Başka bir konu da, terörist eylemler olarak adlandırılan muhalif saldırılar. Suriye İçişleri Bakanı Muhammed İbrahim El Şear, birçok sivilin zarar gördüğü terörist intihar eylemlerinden muhalifleri suçlamaktadır. Bu eylemlerin daha çok “cihad yanlıları tarafından uygulandığı” olasılığından da yola çıkarsak, Suriye’de “Cihadist” bir oluşumun başladığını da iddia edebiliriz. Kendileri el- Nusrah Cephesi olarak adlandıran bir örgütün geçen Ocak ayında Şam’da meydana gelen intihar saldırısıyla ilgili video görüntülerini yayınlaması, bu iddiayı destekleyen bir olaydır. Ayrıca bu örgüt, geçen hafta Şam otoyolunda meydana gelen bombalama olayından da sorumlu tutulmaktadır. Tüm bu iddialar, sadece birkaç olayla kanıtlanamaz tabi ki, fakat A.B.D. gözlemcileri de, Suriye’de giderek artan cihad sempatizanlığıyla ilgili endişe duyduklarını dile getirmişlerdir. Birçok protestocu, İslamcı militanlığa – Cihadizme ilgili olduğunu dile getirmiş, ancak protestolara “el-Kaide’ye Hayır” bayraklarıyla katılmışlardır. Kendilerini el-Kaide kadar şiddetli bir oluşum olarak göstermek istememişler. İronik! Suriye Ulusal Konseyi karşıtları çoktan bu kategoriye girmişlerdir bile.

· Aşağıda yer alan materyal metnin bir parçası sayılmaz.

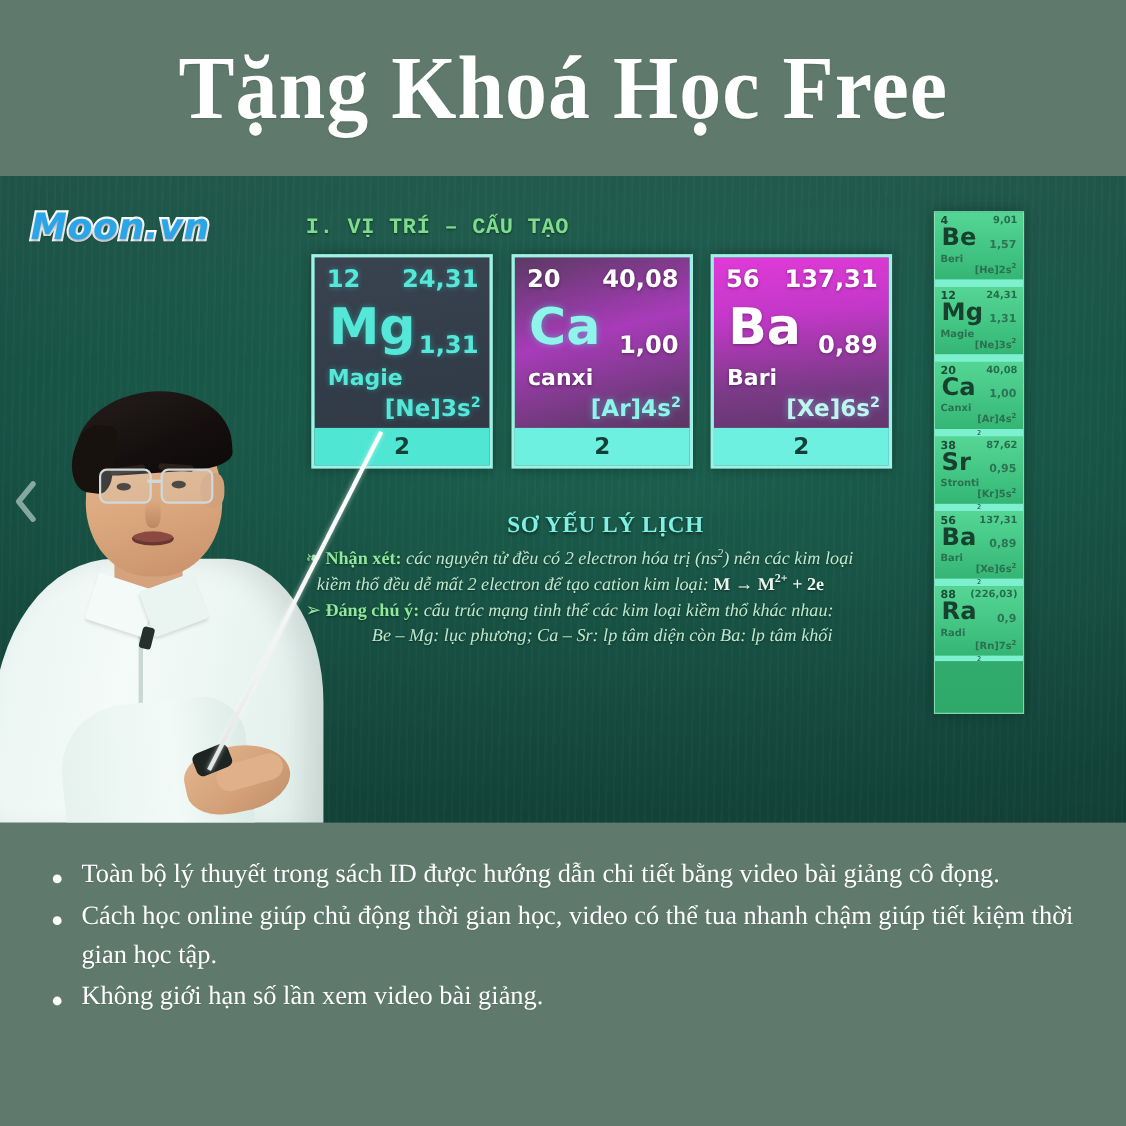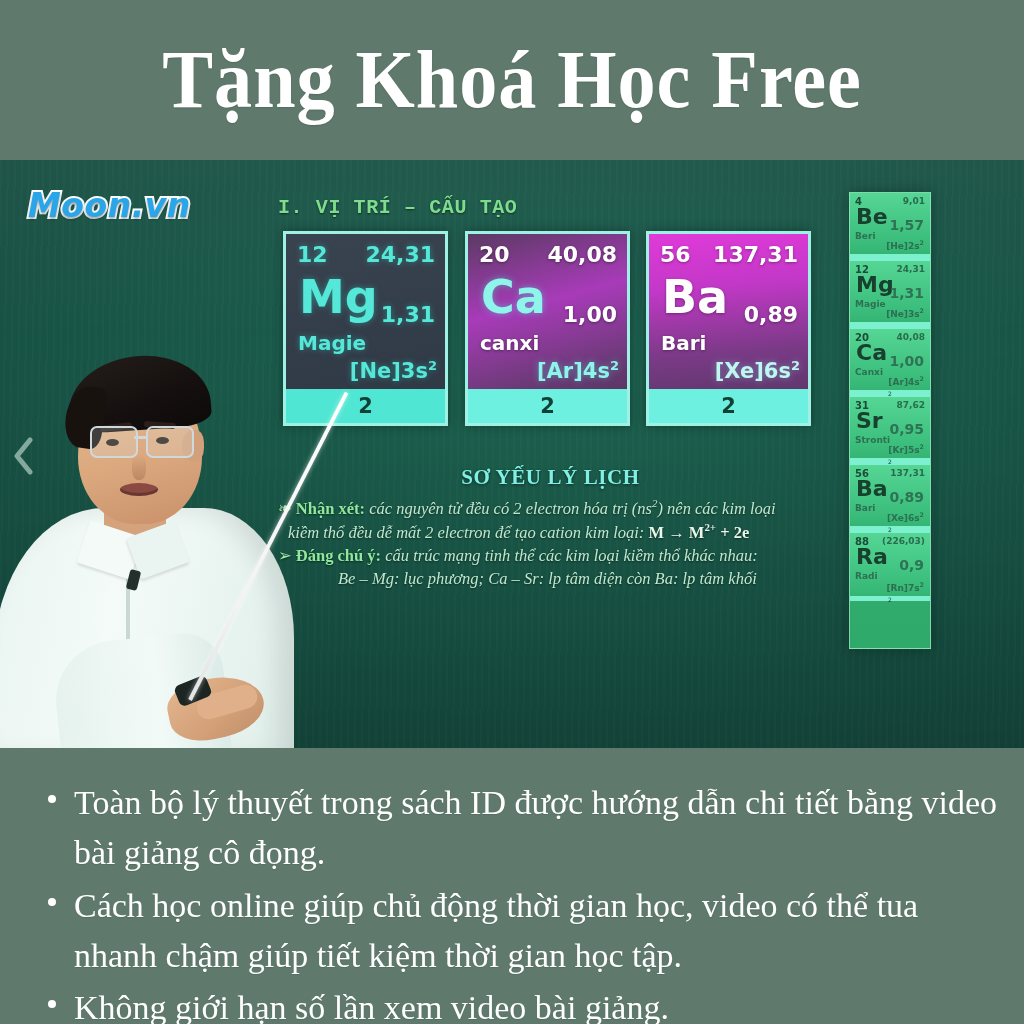--- a/index.html
+++ b/index.html
@@ -147,7 +147,7 @@
   .sz{position:absolute;left:5px;top:3px;font-family:"DejaVu Sans", sans-serif;font-weight:700;font-size:10px;color:#1d4a39;}
   .sm{position:absolute;right:5px;top:3px;font-family:"DejaVu Sans", sans-serif;font-weight:700;font-size:9px;color:#2a6b4e;}
   .ss{position:absolute;left:6px;top:13px;font-family:"DejaVu Sans", sans-serif;font-weight:700;font-size:22px;color:#17402f;line-height:1;}
-  .se{position:absolute;right:6px;top:24px;font-family:"DejaVu Sans", sans-serif;font-weight:700;font-size:14px;color:#2e7354;}
+  .se{position:absolute;right:6px;top:24px;font-family:"DejaVu Sans", sans-serif;font-weight:700;font-size:10px;color:#2e7354;}
   .sn{position:absolute;left:5px;top:38px;font-family:"DejaVu Sans", sans-serif;font-weight:700;font-size:9px;color:#2d7052;}
   .sc{position:absolute;right:6px;bottom:3px;font-family:"DejaVu Sans", sans-serif;font-weight:700;font-size:9px;color:#2c6f51;}
   .sc sup{font-size:.7em;}

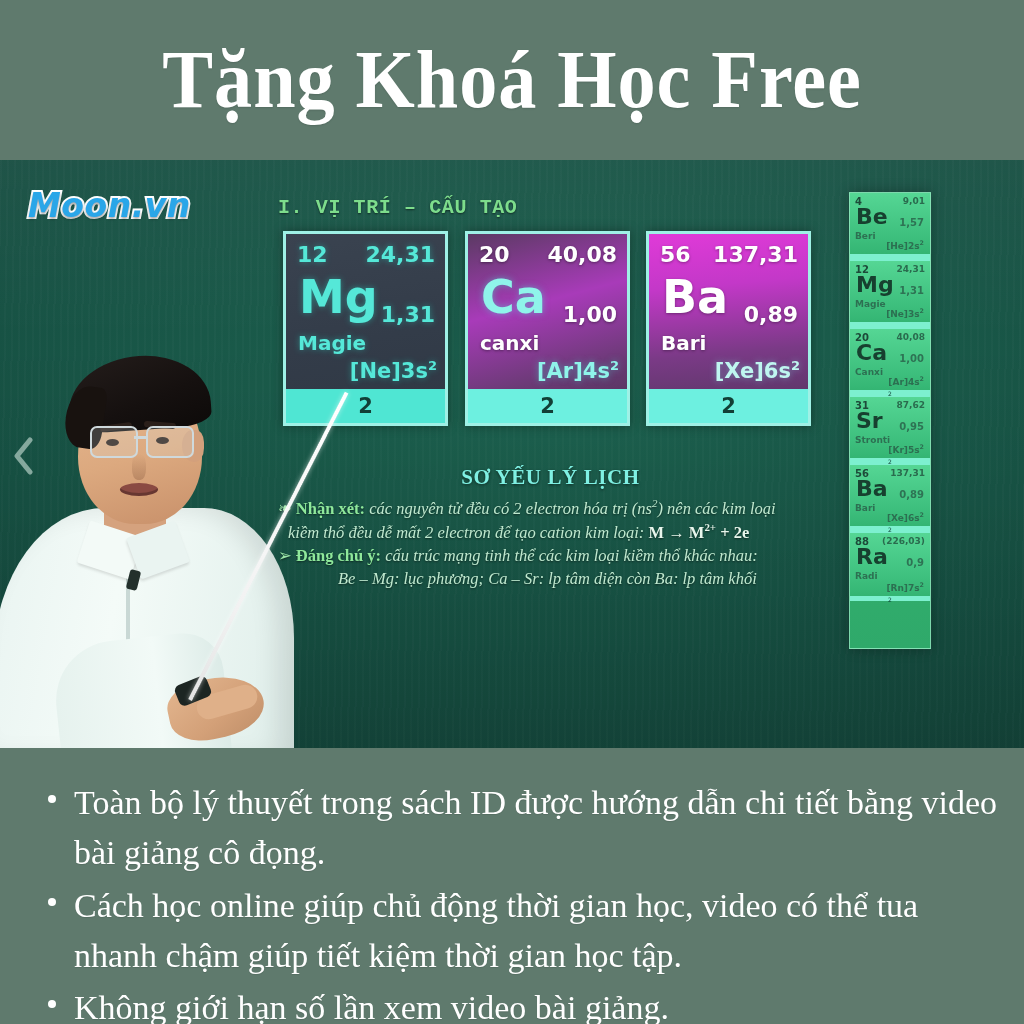--- a/index.html
+++ b/index.html
@@ -354,7 +354,7 @@
         <span class="sg">2</span>
       </div>
       <div class="strip-cell">
-        <span class="sz">31</span>
+        <span class="sz">38</span>
         <span class="sm">87,62</span>
         <span class="ss">Sr</span>
         <span class="se">0,95</span>

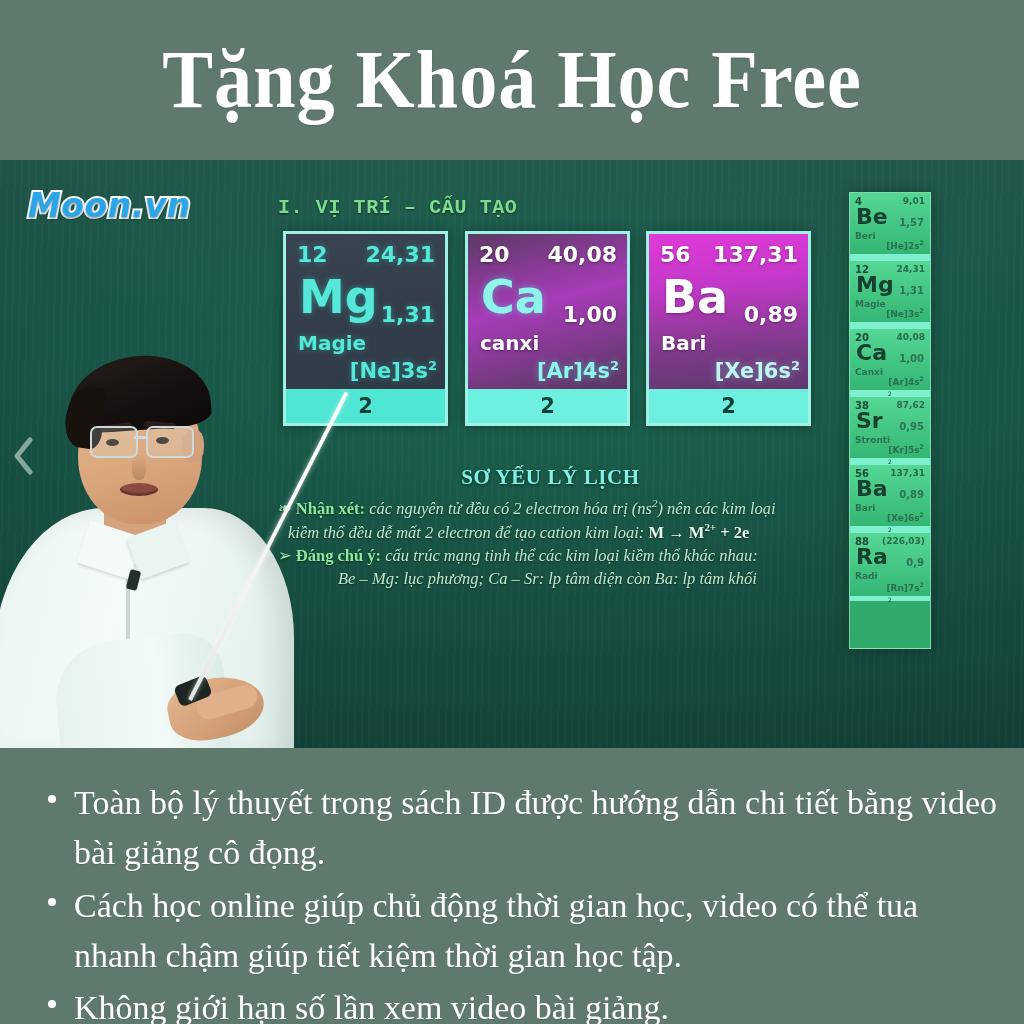--- a/index.html
+++ b/index.html
@@ -237,7 +237,7 @@
     position:relative;
     color:#ffffff;
     font-family:"Liberation Serif", serif;
-    font-size:34px;
+    font-size:24px;
     line-height:1.48;
     padding-left:34px;
     margin-bottom:2px;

Sokak protestocularının ısrarcı tutumlarına karşın, direniş her geçen gün askerî güç olarak daha da güçlenmekte ve bize, 2004 yılında Irak’taki ayaklanmanın ilk zamanlarını hatırlatmaktadır. Sonrasında yakalanan Saddam Hüseyin’in ardında karmakarışık bir ülke… “Değişim” adı altında başlayan bir süreç ve gelinen karanlık. Yazıktır ki; bir senedir devam eden bu çatışma hali, onlarca karar, yaptırım, müdahaleler vb. karşı kendini kapatmış bir ülke Suriye, ve maalesef uçuruma doğru hızla ilerliyor. Sabırla beklenilmekte; ancak dünya medyasında sıklıkla kullanılan bir ifadede de anlaşılacağı üzerine : “Beşar Esed kendi kendini vuruyor. “ Sonuç, pek de sürpriz olmasa gerek.